• PROBLEM TO WORK ON: The lines to reproduce run from the one containing "<span>↑ Intestine of</span>" through the end of the records below. Reproduce them exactly and add nothing.

• MATERIAL FOR THIS EXERCISE:
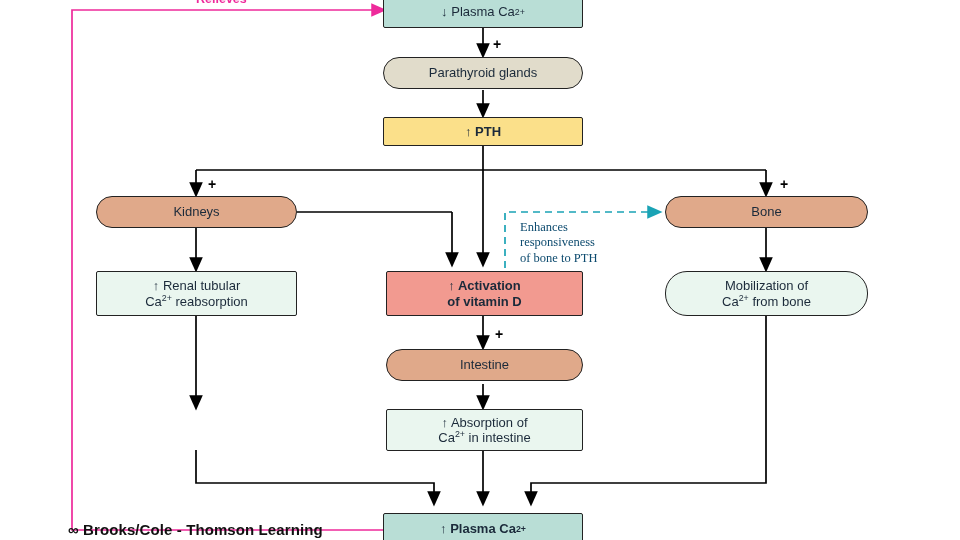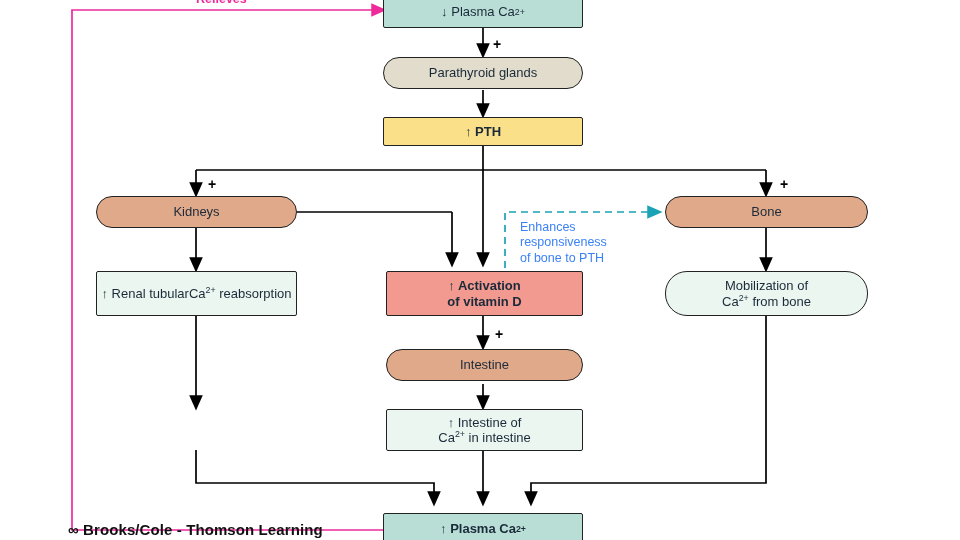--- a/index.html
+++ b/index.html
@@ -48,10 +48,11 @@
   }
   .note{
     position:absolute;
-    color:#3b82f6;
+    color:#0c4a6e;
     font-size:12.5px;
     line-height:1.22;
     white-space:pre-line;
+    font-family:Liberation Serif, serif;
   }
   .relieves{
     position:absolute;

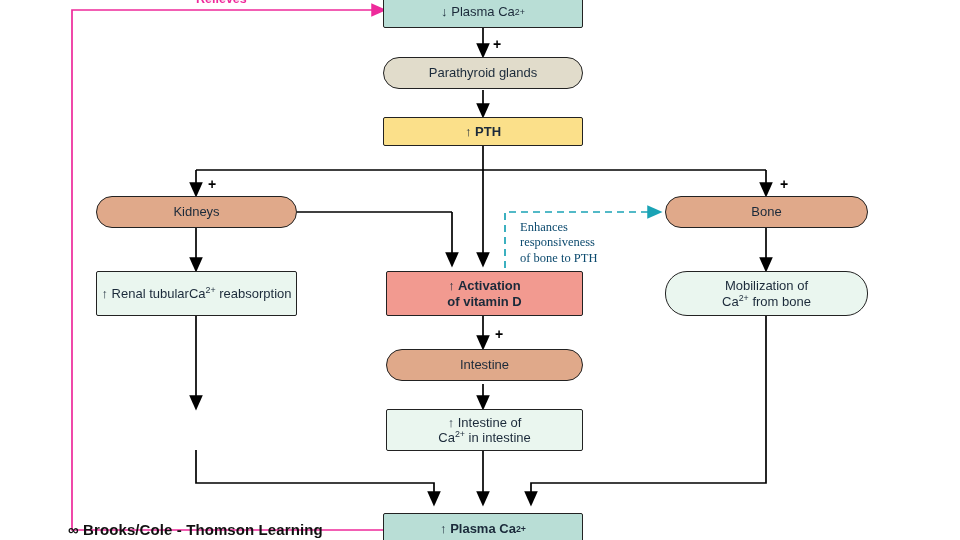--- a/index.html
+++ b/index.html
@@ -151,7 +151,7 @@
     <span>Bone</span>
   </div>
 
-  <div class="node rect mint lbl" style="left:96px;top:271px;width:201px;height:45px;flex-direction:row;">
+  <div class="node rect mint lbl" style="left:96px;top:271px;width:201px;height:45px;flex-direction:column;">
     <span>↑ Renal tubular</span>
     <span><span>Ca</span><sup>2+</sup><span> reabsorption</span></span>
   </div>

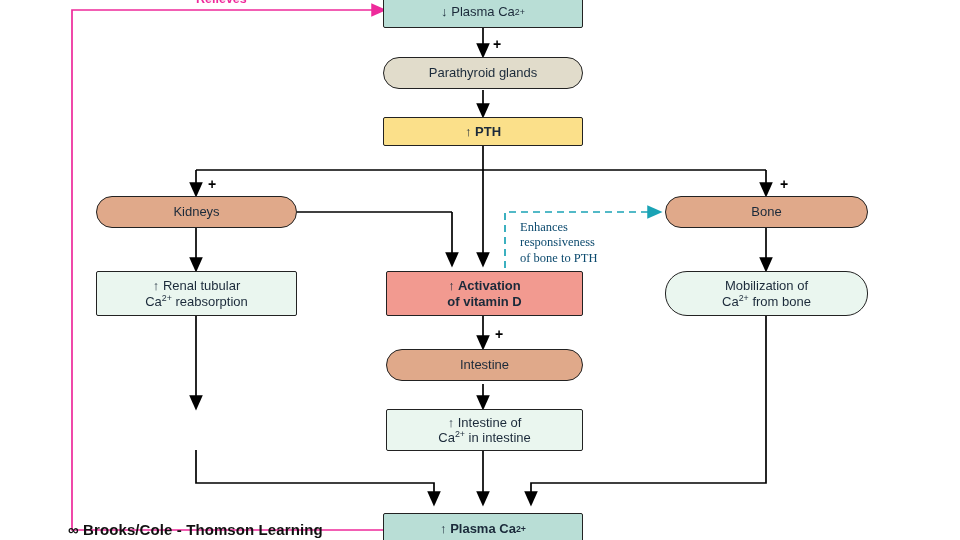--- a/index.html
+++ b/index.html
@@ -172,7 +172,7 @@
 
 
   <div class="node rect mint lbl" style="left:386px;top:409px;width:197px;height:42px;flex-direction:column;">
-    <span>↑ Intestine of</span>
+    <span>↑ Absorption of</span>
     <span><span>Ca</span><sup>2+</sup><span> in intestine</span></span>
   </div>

• RESULT:
-    <span>↑ Intestine of</span>
+    <span>↑ Absorption of</span>
     <span><span>Ca</span><sup>2+</sup><span> in intestine</span></span>
   </div>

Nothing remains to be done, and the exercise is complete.